The capitalized color terms used in this paper are after Ridgway, Color Standards and Color Nomenclature, Washington, D. C., 1912. All measurements are in millimeters. We are indebted to the officials of the United States National Museum for the loan of comparative materials.

Castor canadensis pallidus new subspecies

Type.—Female, adult, skin and skull, number 719, Museum of Zoölogy, University of Utah; Lynn Canyon, 7,500 ft., Boxelder County, Utah; September 7, 1932; collected by W. W. Newby.

Range.—Known only from the Raft River Mountains.

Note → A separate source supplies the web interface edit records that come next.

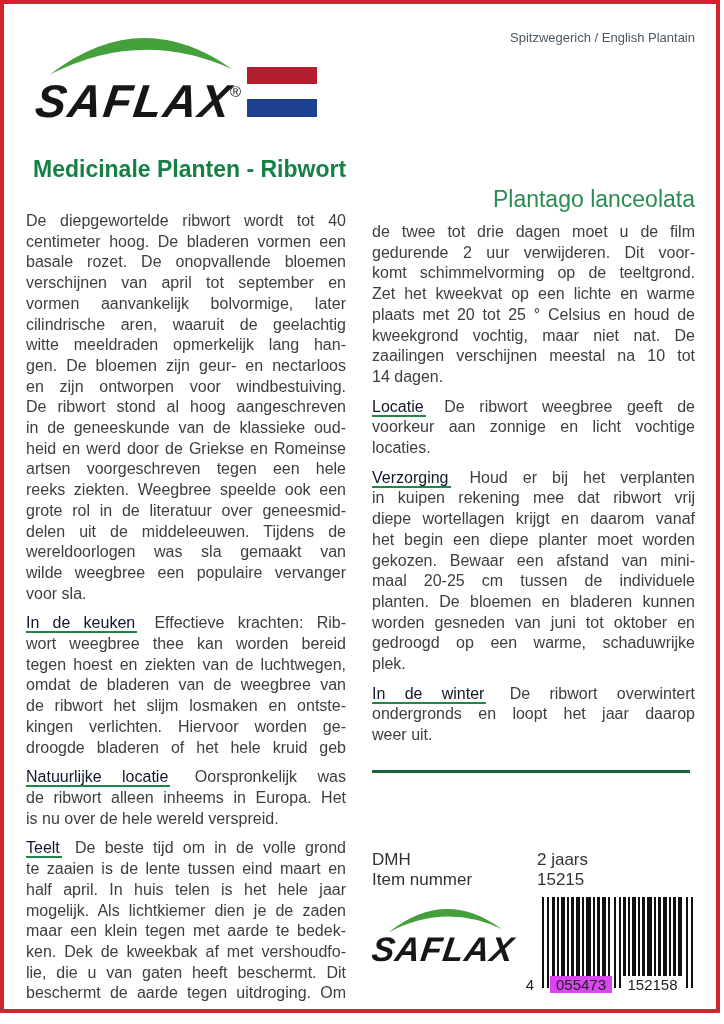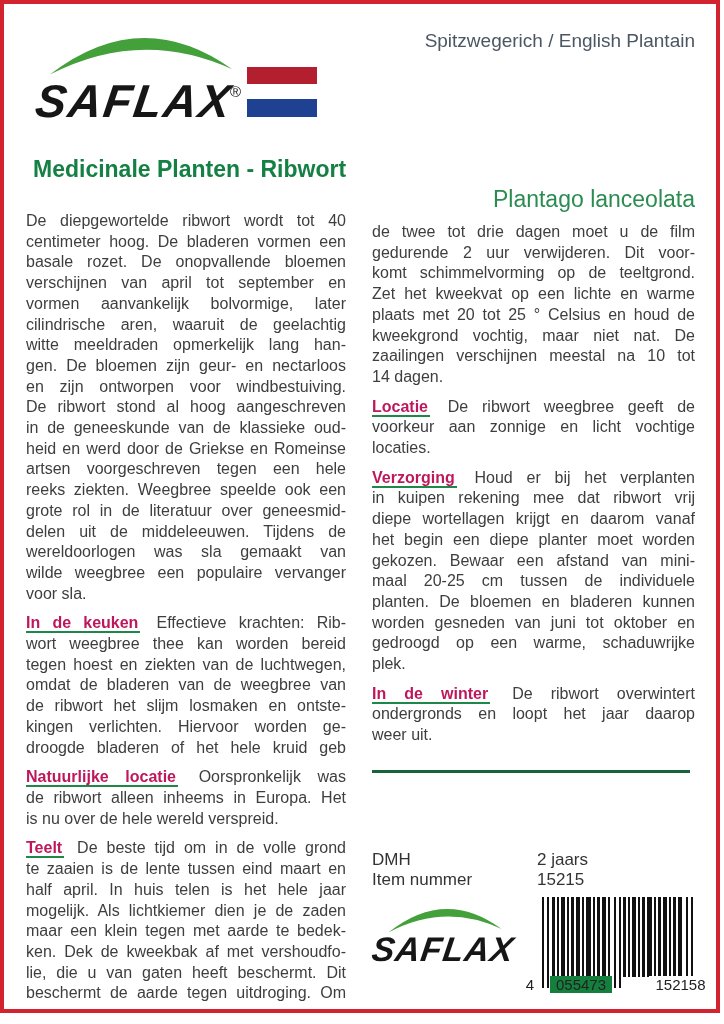"Spitzwegerich / English Plantain" .top-right-title { font-size: 19px -> 13px }
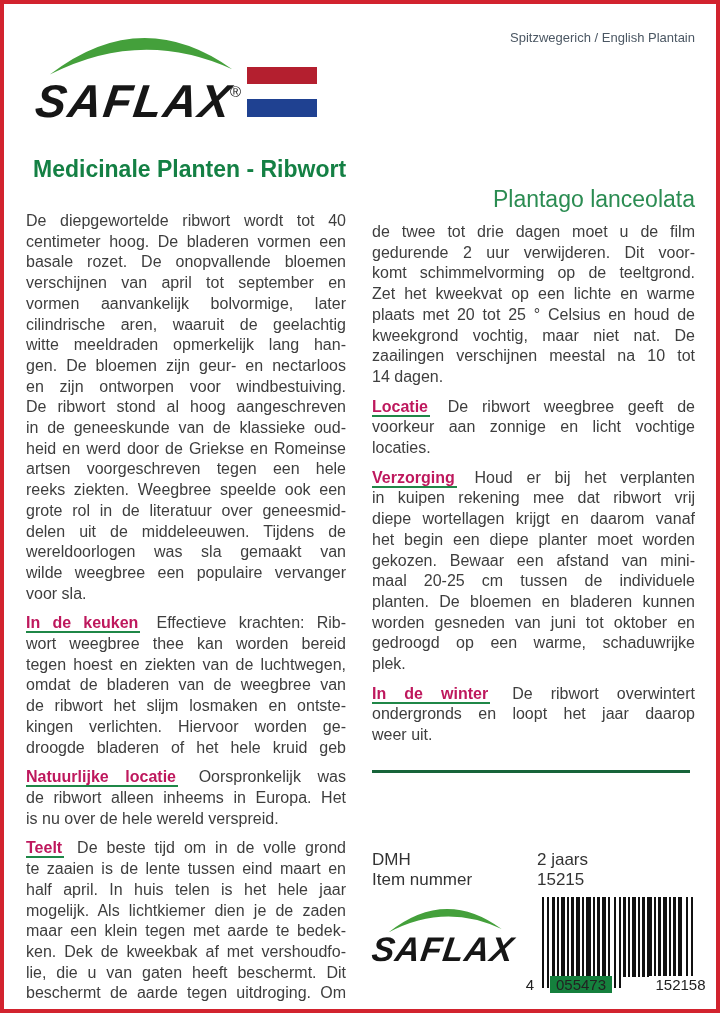"Locatie" .sec-h { color: #be185d -> #0f172a; font-weight: 700 -> 400 }
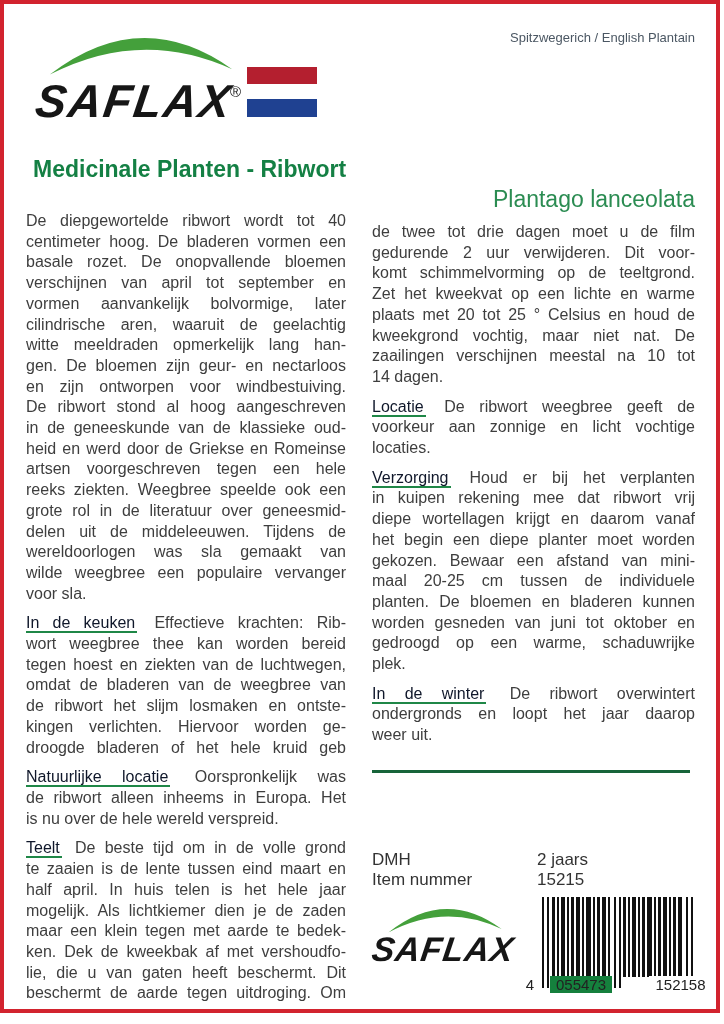"055473" .bc-left { background: #15803d -> #d946ef }
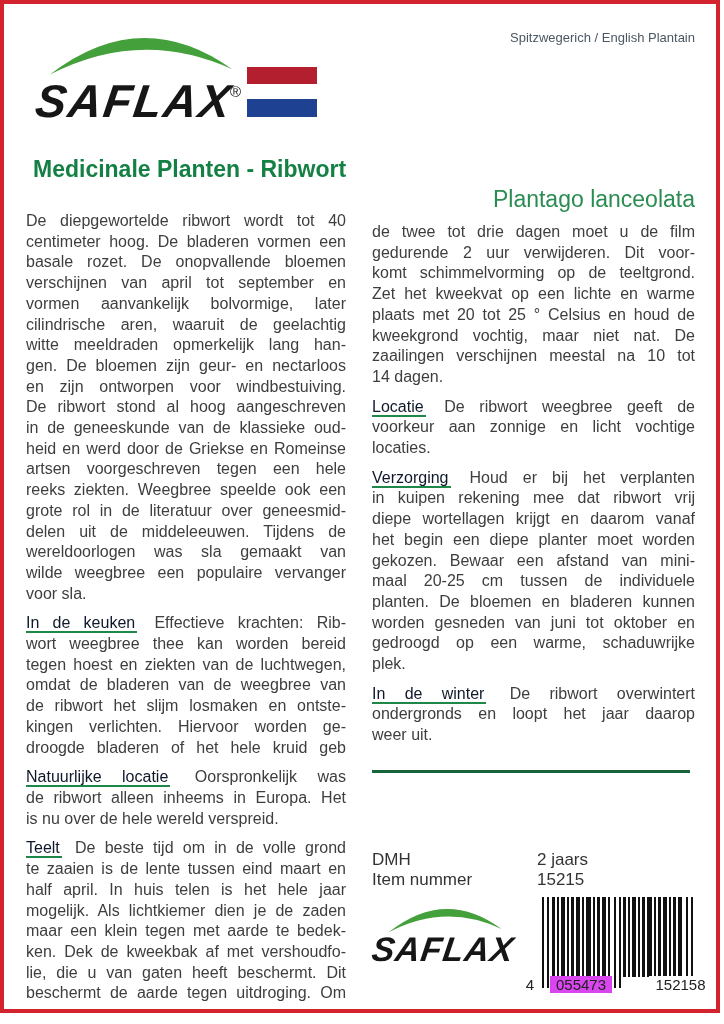"152158" .bc-right { margin-left: 28px -> none }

Diagnosis.—Size small; tail and hind foot short (see measurements). Color (type): Pale, upper parts uniformly Ochraceous-Buff; underfur Snuff Brown; underparts uniformly Light Buff, grading to Light Ochraceous-Buff at base of tail; underfur Light Drab; front and hind feet Light Ochraceous-Buff. Skull: Rostrum short; nasals broad (breadth averaging 54 per cent of length), constricted posteriorly and barely projecting posteriorly beyond premaxillae; zygomatic arches robust, but not widely spreading (zygomatic breadth 77 per cent of basilar length); mastoid breadth 73 per cent of zygomatic breadth; anterolateral margin of orbit narrow (6.2); occipital condyles visible from dorsal view; condylobasal length greater than occipitonasal length; upper incisors narrow (Orange Chrome in color); coronoid processes high and wide; cheek teeth narrow.